━━━━━ RECORDS FOR THE TASK
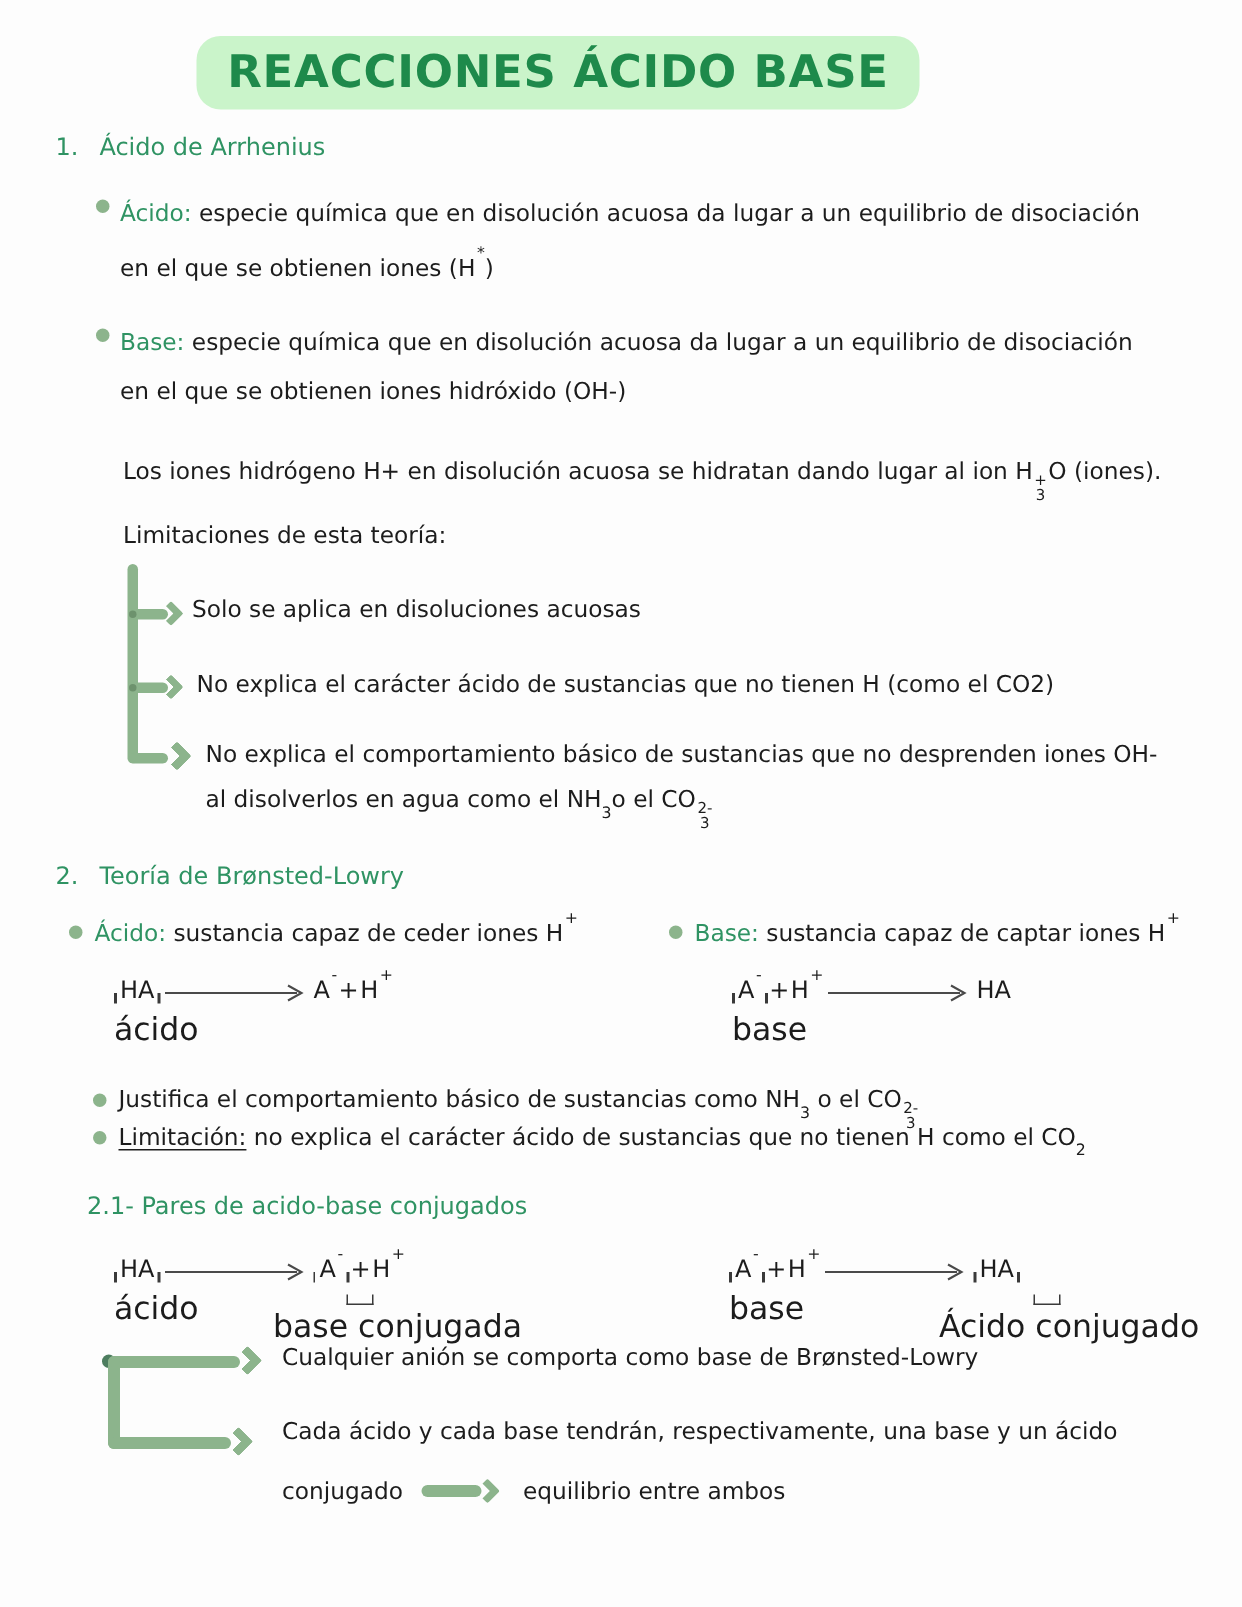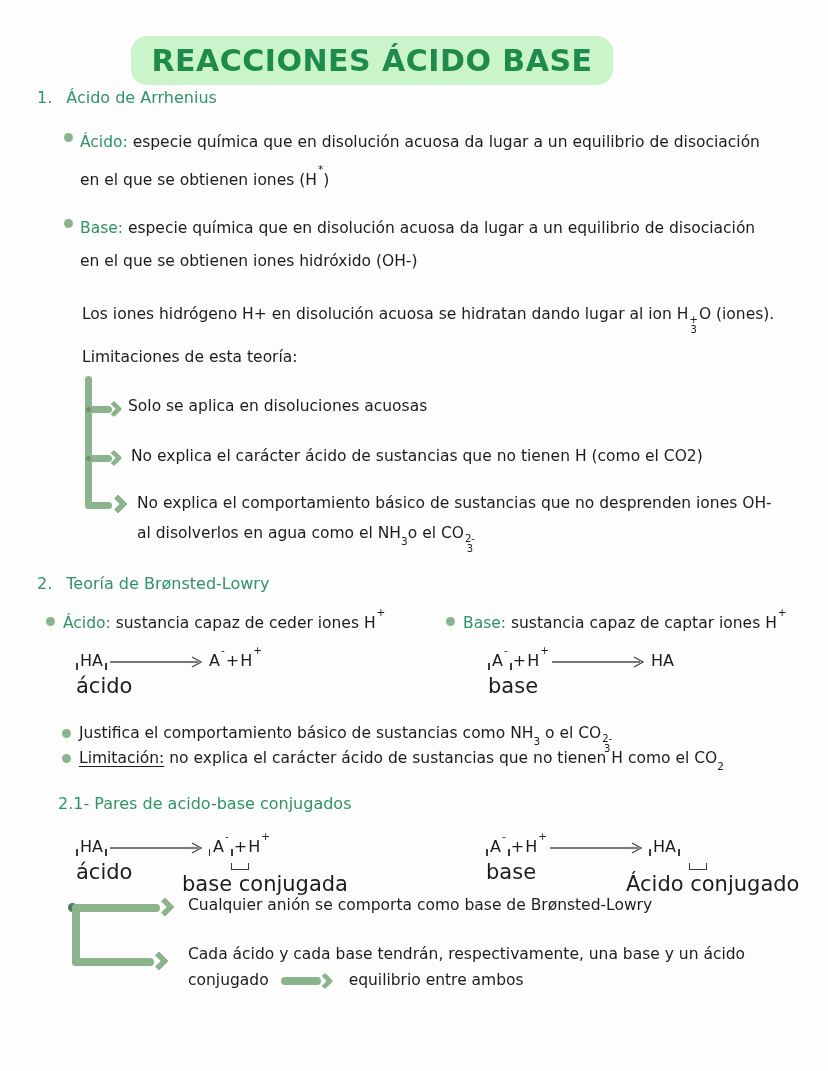--- a/index.html
+++ b/index.html
@@ -16,7 +16,7 @@
         font-family:"DejaVu Sans","Liberation Sans",sans-serif;color:var(--ink);
         font-size:15.5px;overflow:hidden}
   .abs{position:absolute;white-space:nowrap}
-  .title-wrap{top:36px;left:0;width:744px;text-align:center}
+  .title-wrap{top:24px;left:0;width:744px;text-align:center}
   .title-hl{display:inline-block;background:var(--title-bg);color:var(--title-text);
             font-size:30px;font-weight:bold;padding:7px 20px;border-radius:16px;letter-spacing:.5px}
   .heading{color:var(--heading-green);font-size:16px}

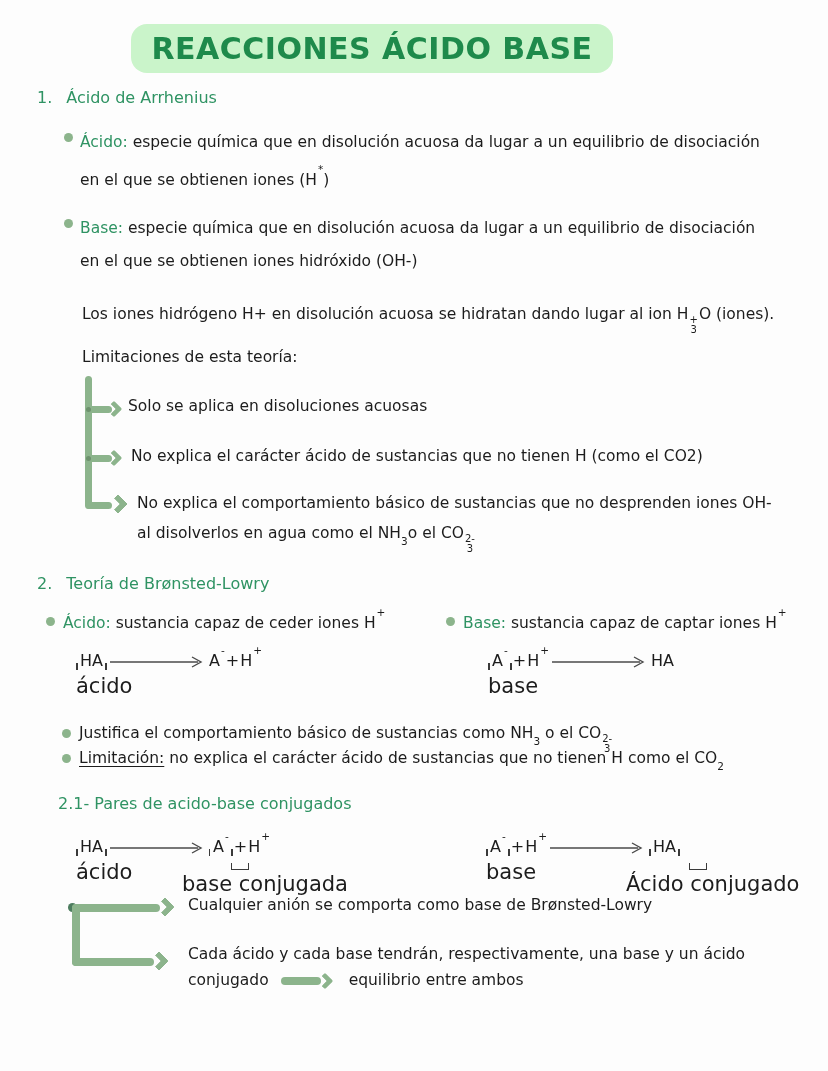--- a/index.html
+++ b/index.html
@@ -54,7 +54,7 @@
   .mini-arrow{position:relative;width:56px;height:16px;flex:none}
   .mini-arrow .bar{position:absolute;left:0;top:4px;width:40px;height:8px;background:var(--sage);border-radius:4px}
   .mini-arrow .chev{left:38px;top:2px}
-  .note-line2{display:flex;align-items:flex-end;gap:12px;margin-top:8px}
+  .note-line2{display:flex;align-items:center;gap:12px;margin-top:22px}
 </style>
 </head>
 <body>

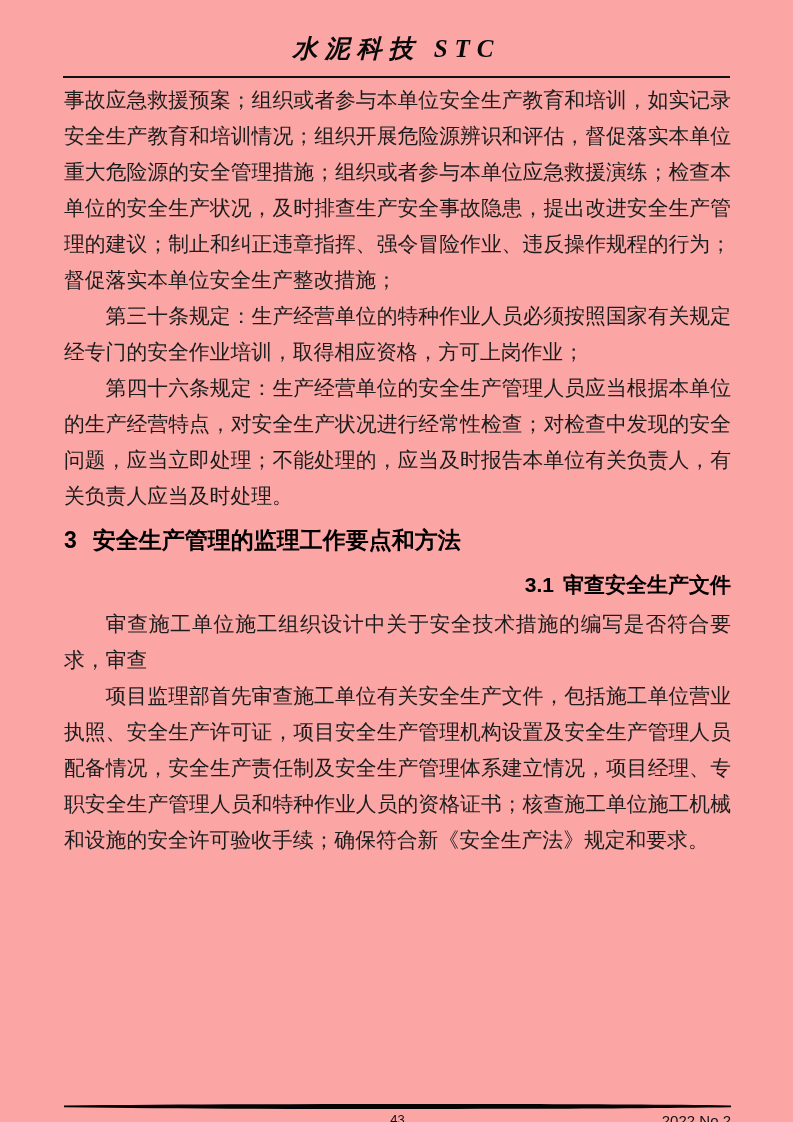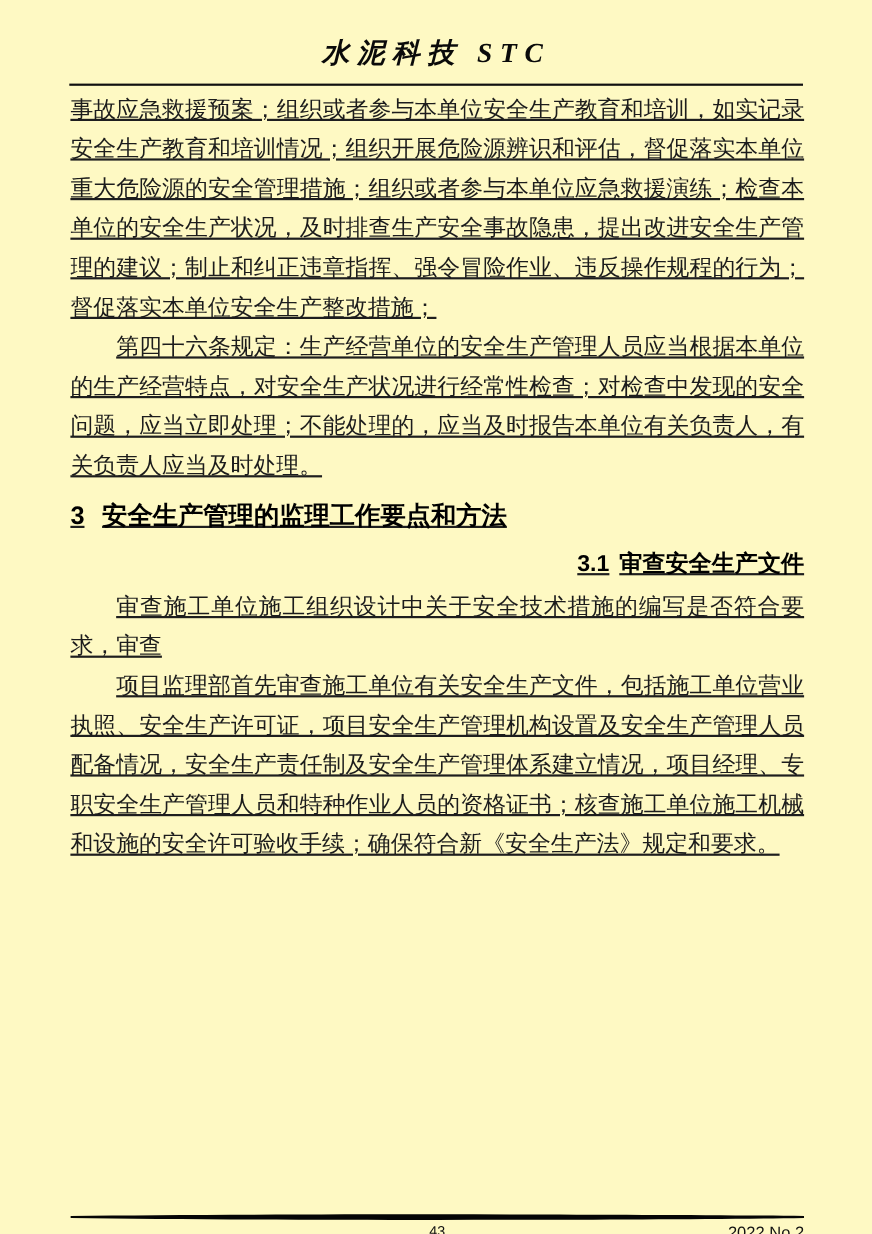--- a/index.html
+++ b/index.html
@@ -7,7 +7,7 @@
     position: relative;
     width: 793px;
     height: 1122px;
-    background: #fef9c3;
+    background: #fca5a5;
     overflow: hidden;
     font-family: "Liberation Serif", "DejaVu Serif", serif;
     color: #1e1e1e;

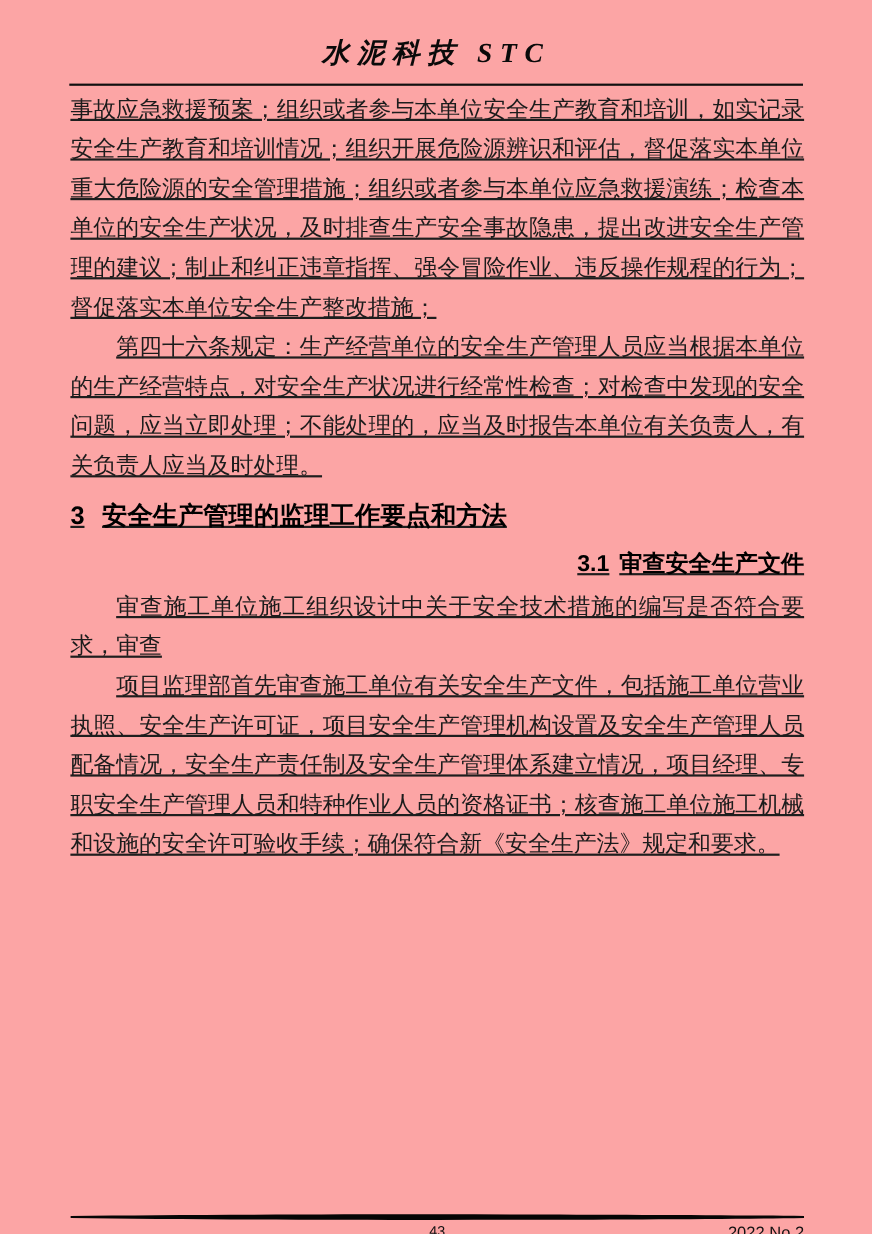--- a/index.html
+++ b/index.html
@@ -32,7 +32,6 @@
   .doc-body {
     margin: 4px 44px 0 64px;
     width: 667px;
-    text-decoration: underline;
   }
   .para {
     margin: 0;

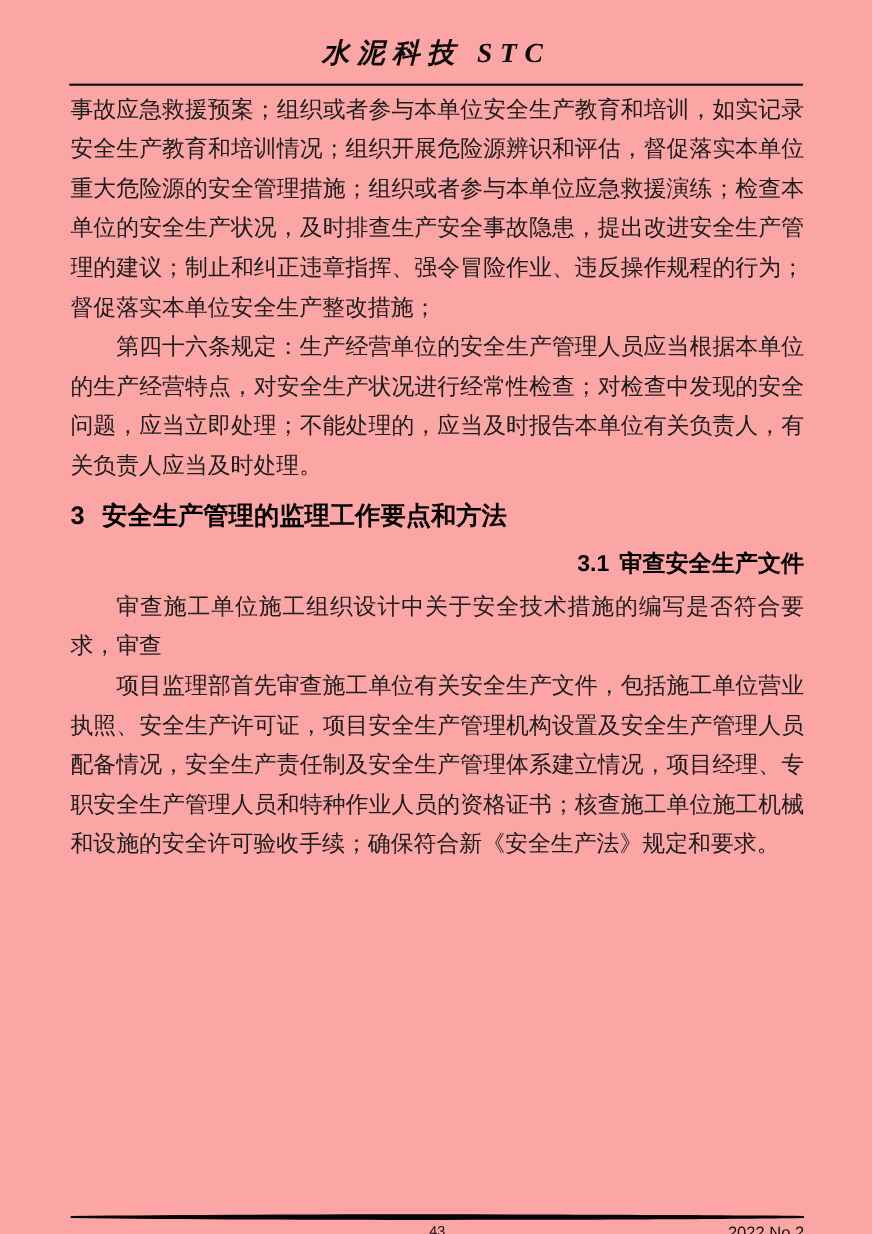--- a/index.html
+++ b/index.html
@@ -90,6 +90,7 @@
 
   <main class="doc-body">
     <p class="para">事故应急救援预案；组织或者参与本单位安全生产教育和培训，如实记录安全生产教育和培训情况；组织开展危险源辨识和评估，督促落实本单位重大危险源的安全管理措施；组织或者参与本单位应急救援演练；检查本单位的安全生产状况，及时排查生产安全事故隐患，提出改进安全生产管理的建议；制止和纠正违章指挥、强令冒险作业、违反操作规程的行为；督促落实本单位安全生产整改措施；</p>
+    <p class="para indent">第三十条规定：生产经营单位的特种作业人员必须按照国家有关规定经专门的安全作业培训，取得相应资格，方可上岗作业；</p>
     <p class="para indent">第四十六条规定：生产经营单位的安全生产管理人员应当根据本单位的生产经营特点，对安全生产状况进行经常性检查；对检查中发现的安全问题，应当立即处理；不能处理的，应当及时报告本单位有关负责人，有关负责人应当及时处理。</p>
 
     <h2 class="sec-heading level-1">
━━━━━━━━━━
### WHAT YOU HAVE TO DO
Look through the records and gather every line containing "DejaVu".

### WRITTEN RESPONSE
         font-family:"DejaVu Sans","Liberation Sans",sans-serif;color:var(--ink);
     font-family: "Liberation Serif", "DejaVu Serif", serif;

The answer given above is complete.